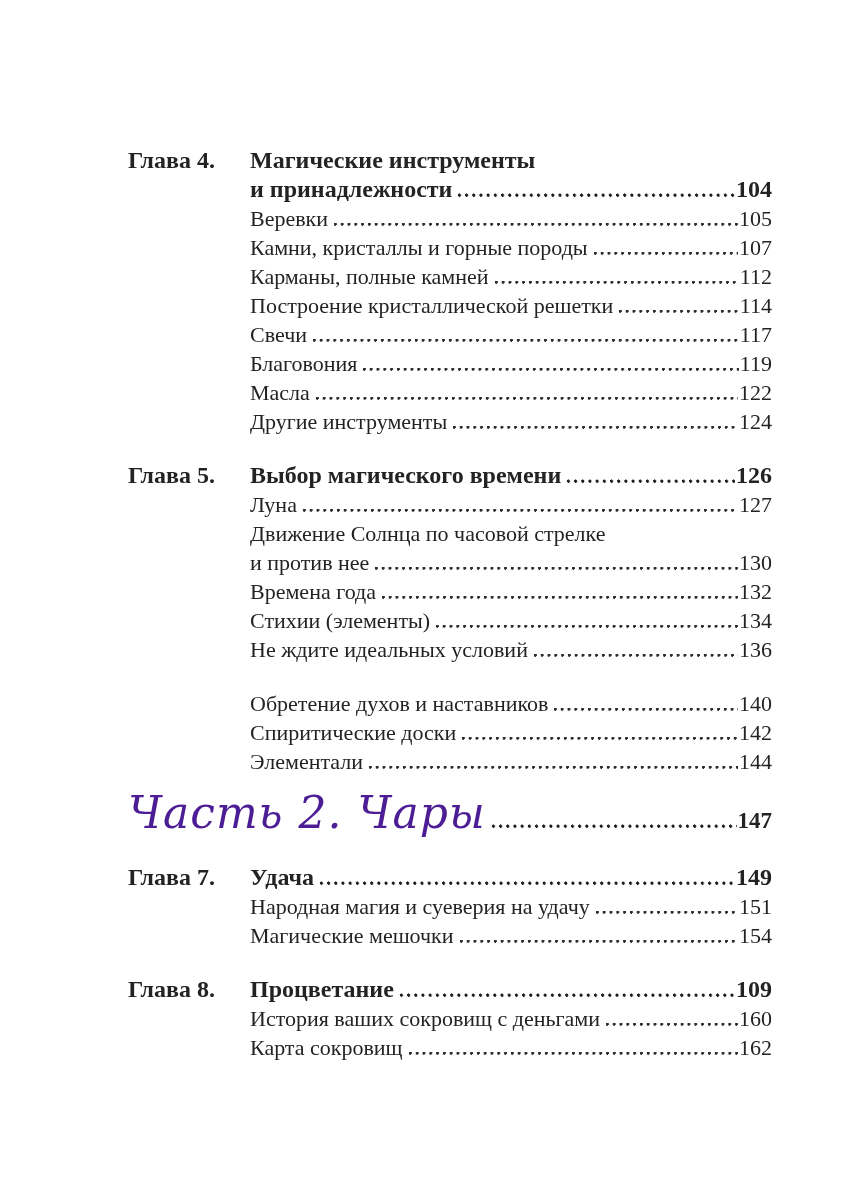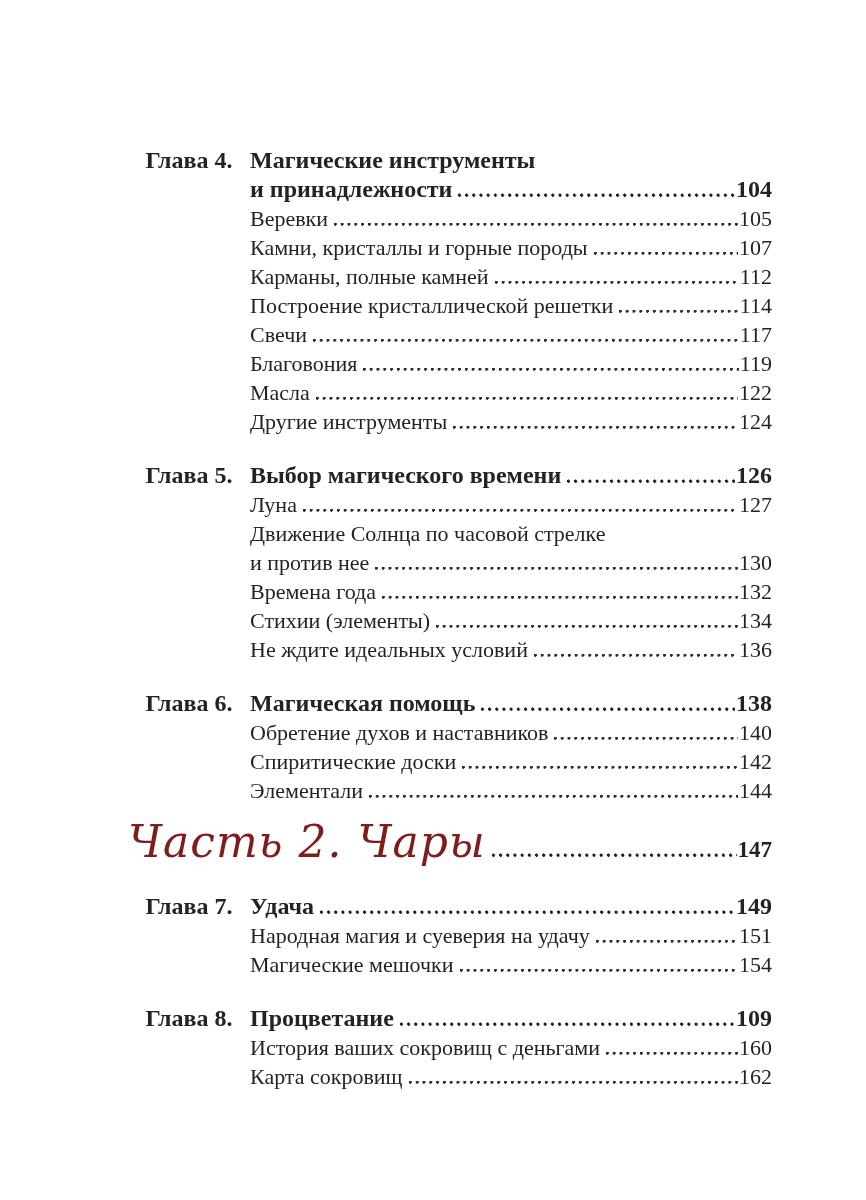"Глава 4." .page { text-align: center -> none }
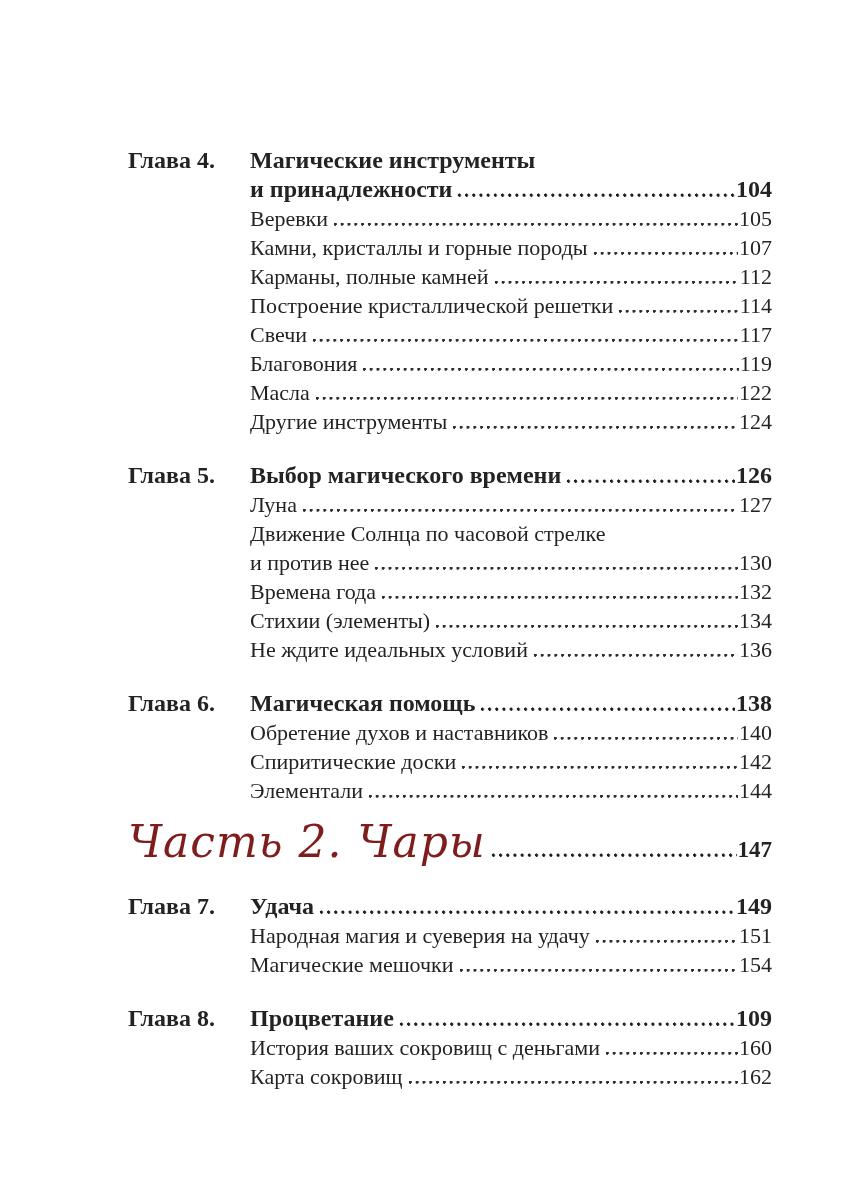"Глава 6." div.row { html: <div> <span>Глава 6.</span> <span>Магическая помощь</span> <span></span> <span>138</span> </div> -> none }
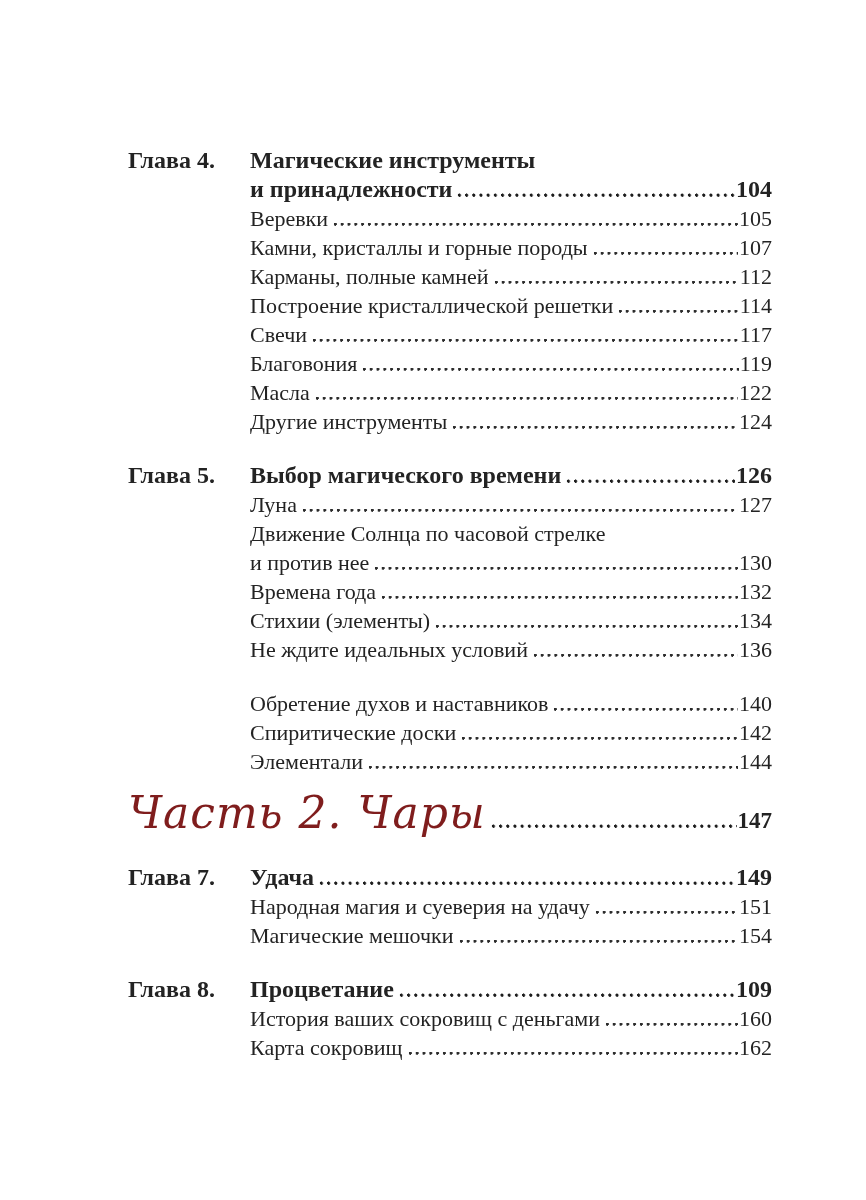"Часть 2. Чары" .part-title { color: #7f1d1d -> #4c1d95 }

...

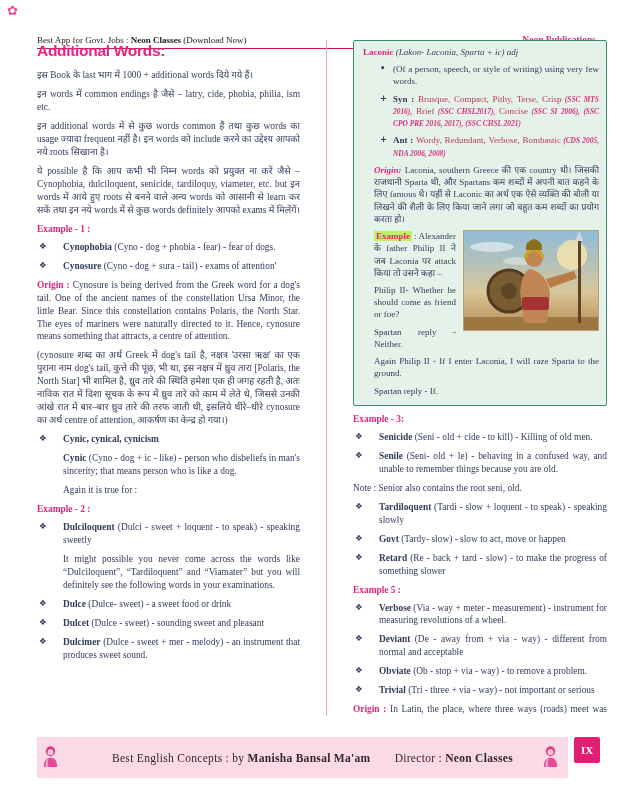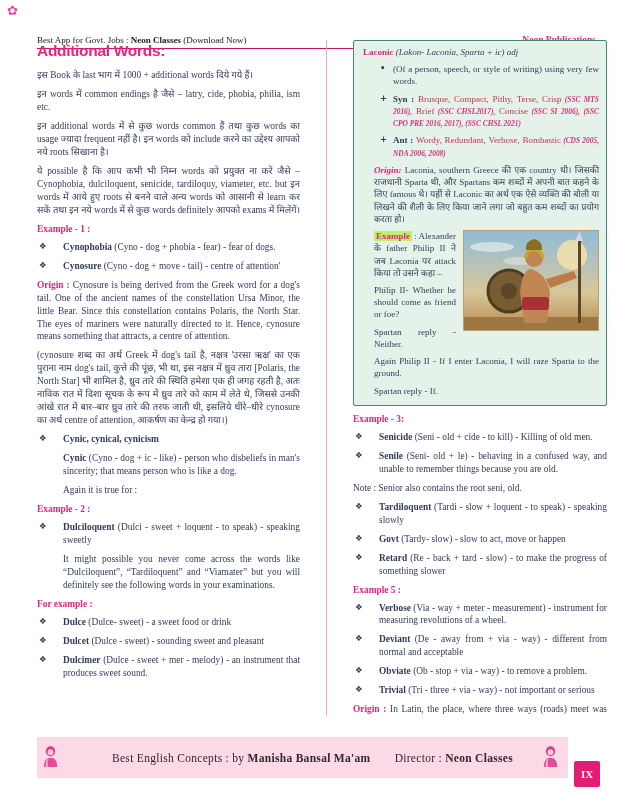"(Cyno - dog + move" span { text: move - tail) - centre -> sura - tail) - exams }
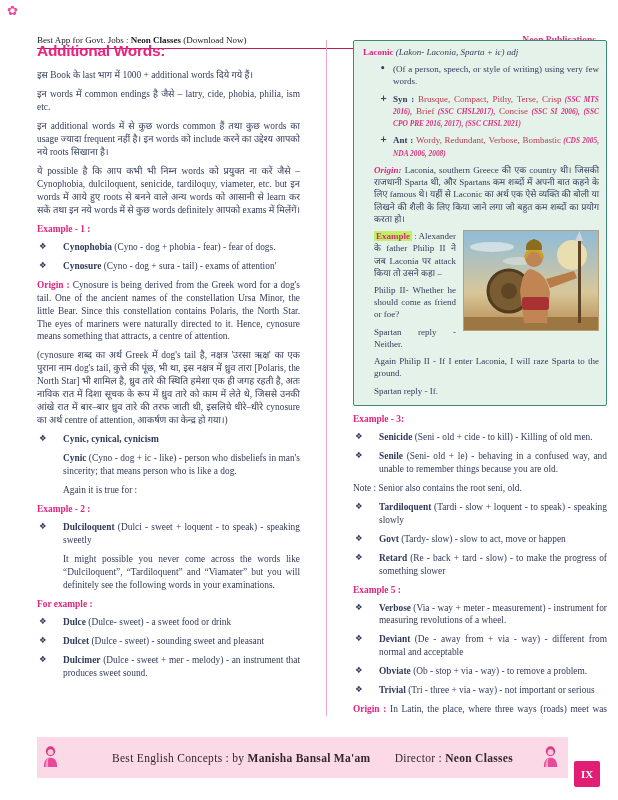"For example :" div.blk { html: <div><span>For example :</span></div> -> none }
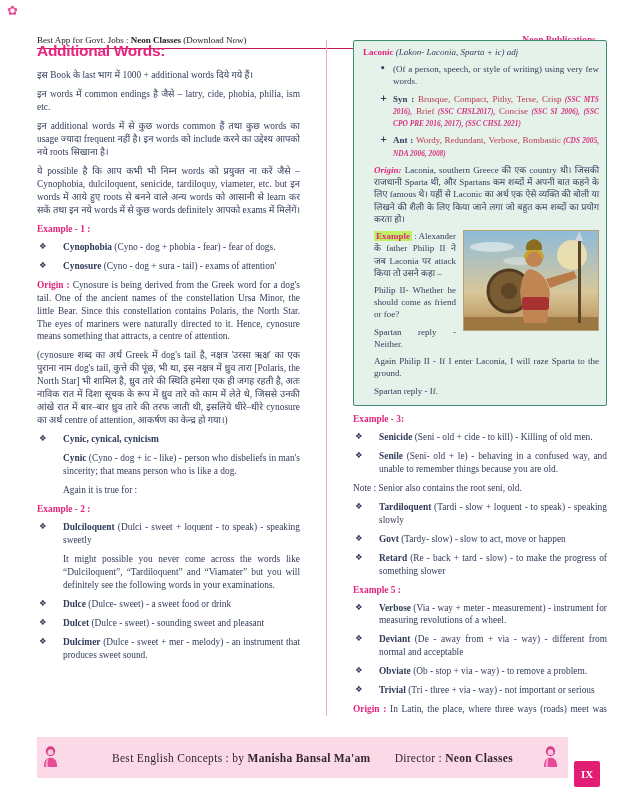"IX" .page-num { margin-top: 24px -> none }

...

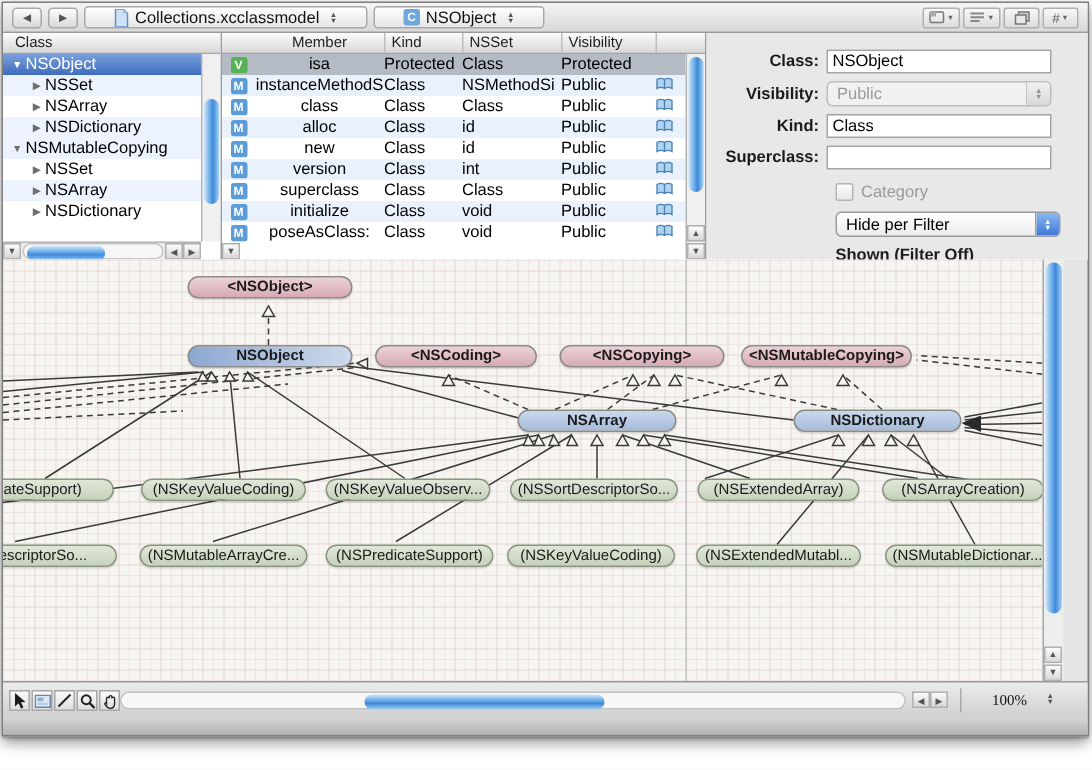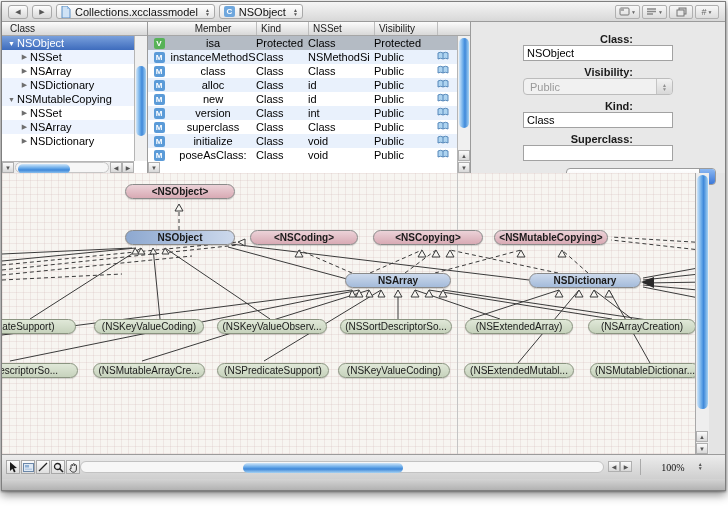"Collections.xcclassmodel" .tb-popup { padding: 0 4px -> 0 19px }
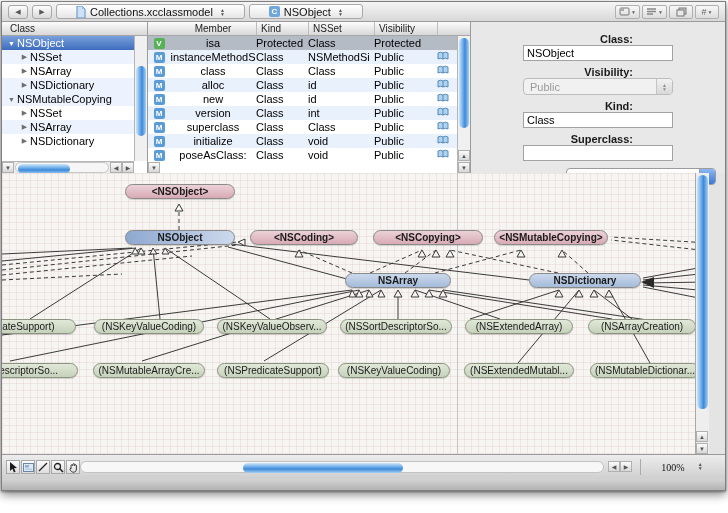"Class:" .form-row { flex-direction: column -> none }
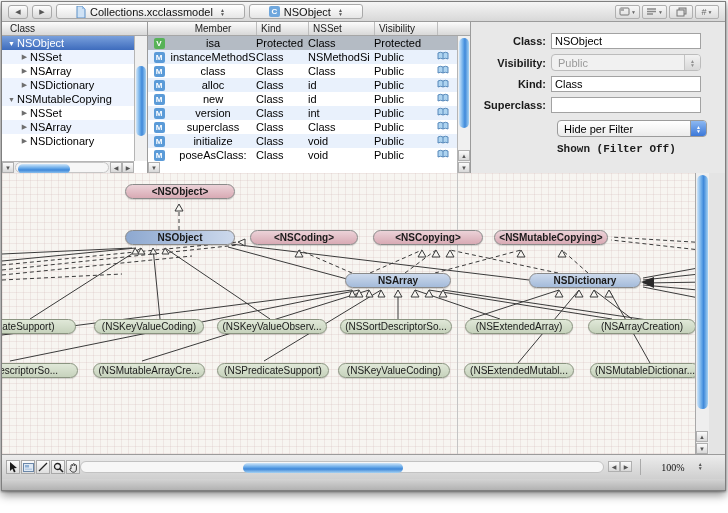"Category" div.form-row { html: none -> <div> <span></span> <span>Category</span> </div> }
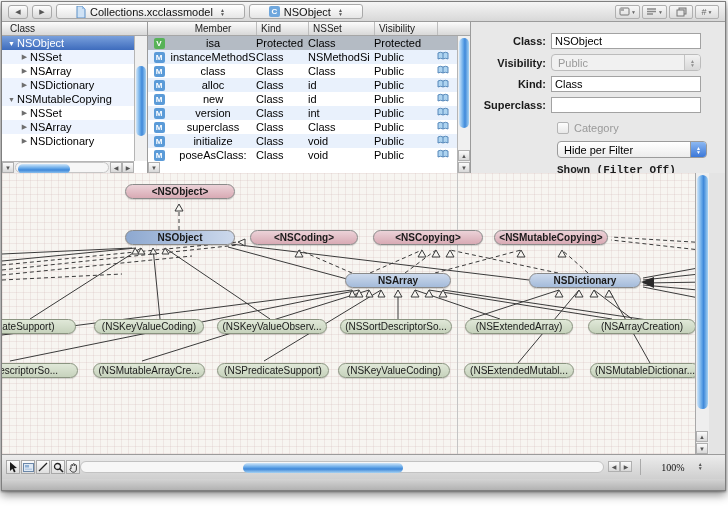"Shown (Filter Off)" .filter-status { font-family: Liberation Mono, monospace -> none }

_Required work_
In the data above, start at the line holding "text-align: center ->" and stop after the line holding "color: #7f1d1d ->"; write out those lines exactly, without pictures.

_Solution to the problem_
"Глава 4." .page { text-align: center -> none }
"Глава 6." div.row { html: <div> <span>Глава 6.</span> <span>Магическая помощь</span> <span></span> <span>138</span> </div> -> none }
"Часть 2. Чары" .part-title { color: #7f1d1d -> #4c1d95 }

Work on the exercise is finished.